- **REQUIRED WORK**:
Which lines in the records below contain the word "khác"? Copy each one out.

- **DATA FOR THE TASK**:
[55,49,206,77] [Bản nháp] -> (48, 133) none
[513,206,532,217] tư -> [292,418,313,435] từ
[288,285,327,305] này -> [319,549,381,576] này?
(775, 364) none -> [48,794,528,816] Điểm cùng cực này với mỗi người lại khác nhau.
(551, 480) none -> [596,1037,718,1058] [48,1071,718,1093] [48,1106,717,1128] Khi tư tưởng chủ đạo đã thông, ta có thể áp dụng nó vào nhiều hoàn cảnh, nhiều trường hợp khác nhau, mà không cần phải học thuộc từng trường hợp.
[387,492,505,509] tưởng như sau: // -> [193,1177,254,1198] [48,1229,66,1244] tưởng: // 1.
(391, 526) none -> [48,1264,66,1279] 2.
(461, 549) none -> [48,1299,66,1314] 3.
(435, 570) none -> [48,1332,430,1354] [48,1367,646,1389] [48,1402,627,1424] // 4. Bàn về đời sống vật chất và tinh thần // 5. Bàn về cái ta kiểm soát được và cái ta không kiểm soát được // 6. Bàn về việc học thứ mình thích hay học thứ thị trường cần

- **ANSWER TO THE PROBLEM**:
(775, 364) none -> [48,794,528,816] Điểm cùng cực này với mỗi người lại khác nhau.
(551, 480) none -> [596,1037,718,1058] [48,1071,718,1093] [48,1106,717,1128] Khi tư tưởng chủ đạo đã thông, ta có thể áp dụng nó vào nhiều hoàn cảnh, nhiều trường hợp khác nhau, mà không cần phải học thuộc từng trường hợp.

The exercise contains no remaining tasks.